Por muitos anos, o olho preto tem sido negligenciado. Sua eventual presença durante este intervalo de tempo pode ter sido subestimada pela ausência do relato de epidemias, embora com possíveis casos esporádicos de baixa intensidade da doença. É bom ressaltar que esses pequenos surtos, que podem até ter passado desapercebidos, são suficientes para manterem o patógeno no solo, mesmo que em baixas populações, estando assim disponíveis para causar epidemias a partir de uma combinação envolvendo alta suscetibilidade da cultivar e ambiente favorável.
Em 2019, a clínica fitopatológica da Embrapa Hortaliças recebeu, após mais de uma década de ausência de casos similares, cinco amostras contendo tubérculos de batata com suspeita de presença do olho preto, procedentes da Chapada Diamantina, do Paraná e do Rio Grande do Sul (Figura 4). Dessas amostras, foram obtidos isolados de Fusarium sp. que foram ou estão em processo de prova de patogenicidade.
A partir dessa constatação, o principal questionamento então é: qual a origem do patógeno na área afetada: semente ou solo? Essa pergunta deve ser analisada caso a caso, sendo o responsável técnico pela lavoura o mais importante componente do sistema de produção para levantar algumas informações, tais como: origem da semente e existência de outros lotes dessa semente que tenham sido plantados em outras áreas; presença da doença em outras áreas, com lotes de sementes semelhantes ou distintos; histórico da doença na área, lembrando que representantes desse gênero produzem estruturas de resistência capazes de sobreviver por muitos anos no solo; alterações no sistema de produção que possam ter facilitado a dispersão e instalação do patógeno, tais como preparo inadequado do solo, compactação do solo, excesso de umidade no solo, adubação desbalanceada etc.; espécies usadas na rotação de culturas e tempo de rotação; eventual diferença na frequência da intensidade dos sintomas entre cultivares; eventual diferença de frequência da doença sob diferentes tratamentos químicos, entre outros.

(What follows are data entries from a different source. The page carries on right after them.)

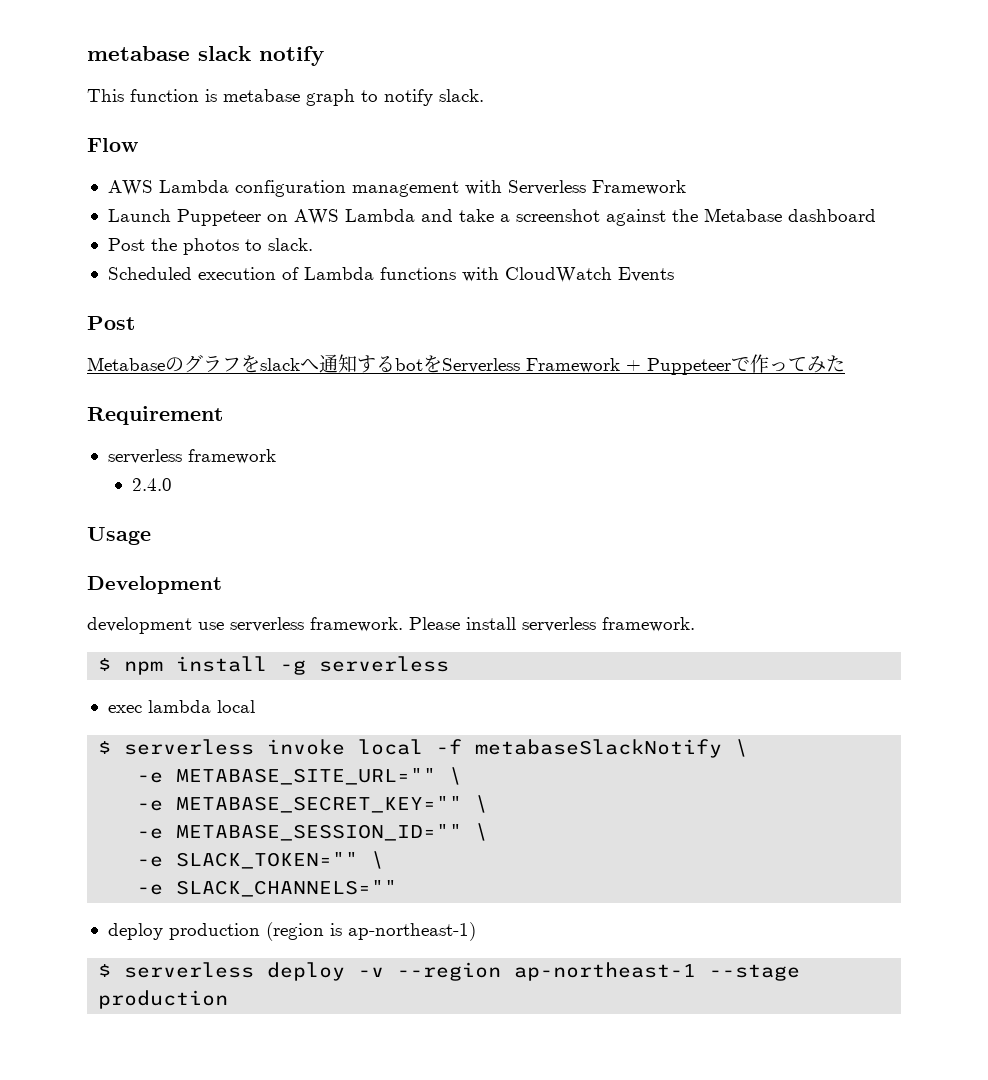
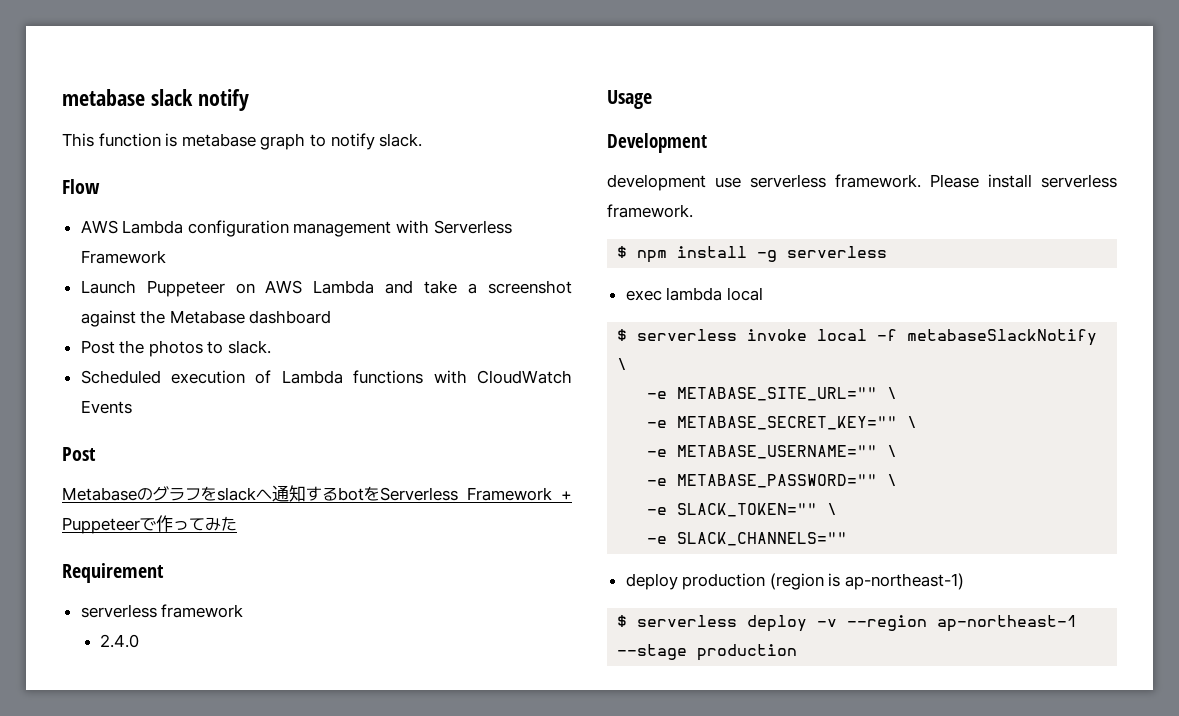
- -e METABASE_SESSION_ID="" \
+ -e METABASE_USERNAME="" \
+ -e METABASE_PASSWORD="" \

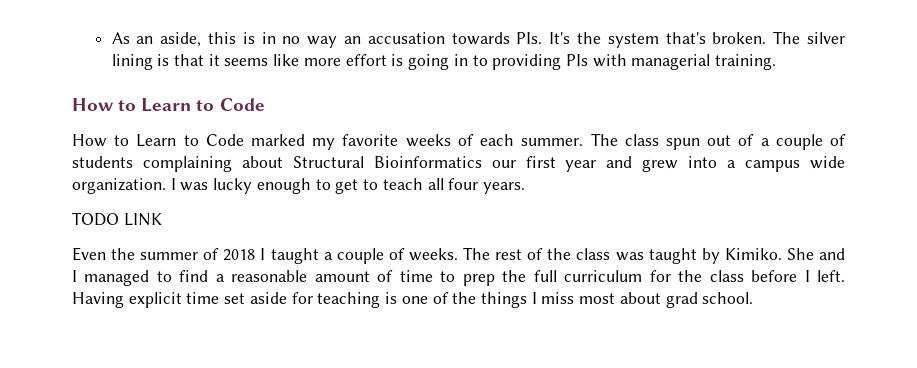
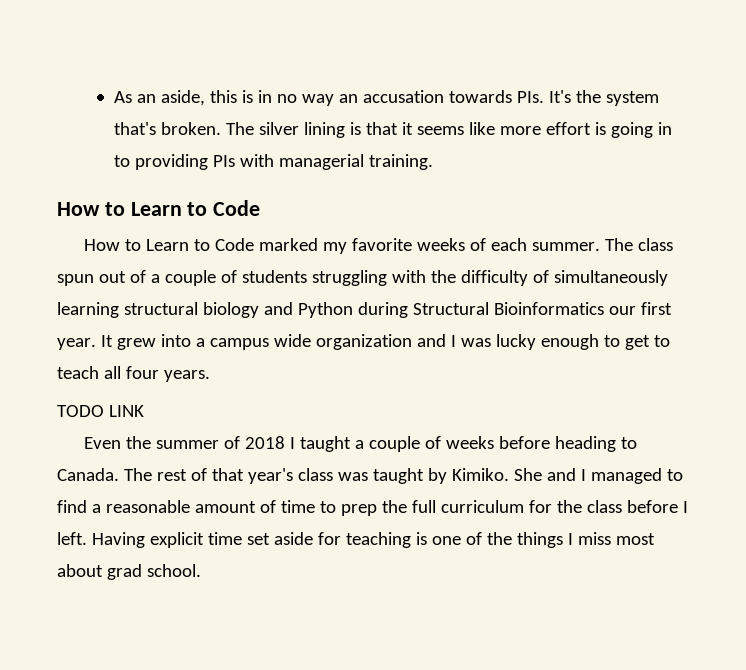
- The class spun out of a couple of students complaining about Structural Bioinformatics our first year and grew into a campus wide organization. I was lucky enough to get to teach all four years.
+ The class spun out of a couple of students struggling with the difficulty of simultaneously learning structural biology and Python during Structural Bioinformatics our first year. It grew into a campus wide organization and I was lucky enough to get to teach all four years.
- Even the summer of 2018 I taught a couple of weeks.
+ Even the summer of 2018 I taught a couple of weeks before heading to Canada.
- The rest of the class was taught by Kimiko.
+ The rest of that year's class was taught by Kimiko.

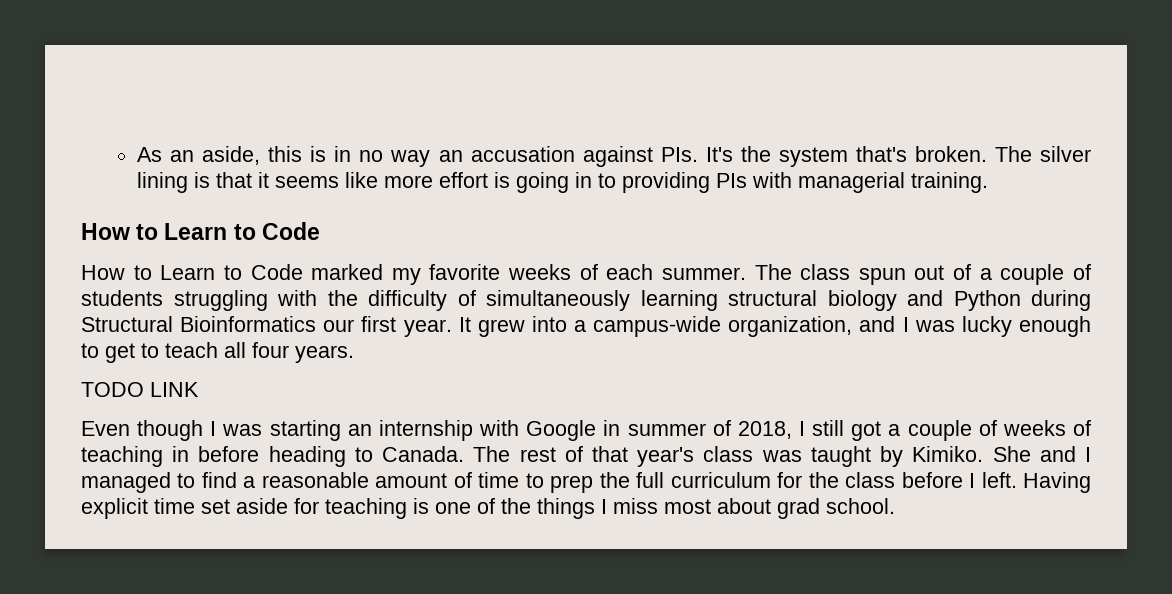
- As an aside, this is in no way an accusation towards PIs. It's the system that's broken.
+ As an aside, this is in no way an accusation against PIs. It's the system that's broken.
- It grew into a campus wide organization and I was lucky enough to get to teach all four years.
+ It grew into a campus-wide organization, and I was lucky enough to get to teach all four years.
- Even the summer of 2018 I taught a couple of weeks before heading to Canada.
+ Even though I was starting an internship with Google in summer of 2018, I still got a couple of weeks of teaching in before heading to Canada.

Para o controle da doença, ficam as recomendações do IAPAR para o Estado do Paraná, às quais são acrescentadas algumas pelos autores:
Medidas de controle antes do plantio
• Escolha do local: como a doença não foi registrada em sua forma de máxima expressão no Paraná, deve-se manter estado de alerta para o registro de eventuais casos de ocorrências de epidemias catastróficas.
• Escolha da cultivar: não se dispõe de informação da reação de cultivares quanto à maior ou menor suscetibilidade à doença. No entanto, deve-se prevenir quanto à origem e qualidade da semente, para se evitar situações como a ocorrida na Bahia.
Medidas de controle após o plantio
• Medidas sanitárias: caso sejam detectados tubérculos com sintomas característicos durante a lavagem e o processamento, procurar destruí-los completamente na operação de descarte, evitando-se a distribuição em áreas agricultáveis.

Medidas adicionais:
 Realizar vistorias, em especial nos campos de produção de sementes, para detectar plantas murchas em final de ciclo. Tubérculos devem ser examinados para presença dos sintomas de olho preto (apodrecimento seco na região da gema ou olho) e escurecimento vascular. Em adição, caules devem ser cortados transversalmente para observação da presença de escurecimento vascular. A presença do patógeno, após confirmação em laboratório, condena o campo para uso como semente.

 Fazer rotação de culturas, de preferência com gramíneas. Esta medida é essencial para patógenos associados ao solo, inclusive o olho preto.

 Plantar cultivares mais resistentes, se disponíveis no mercado.

Obs: O controle químico ainda não é recomendado no Brasil. Embora efetivo para o tratamento de batata-semente afetado pela podridão seca, causado pelas diferentes espécies de Fusarium, a fase sistêmica (interna) de infecção não é afetada, portanto o controle químico não é eficaz. No entanto, na Tunísia, os princípios ativos hymexazol e azoxystrobin foram eficazes em controlar, sob condições controladas, a murcha de Fusarium, neste caso atribuída à espécie F. oxysporum f.sp. tuberosi.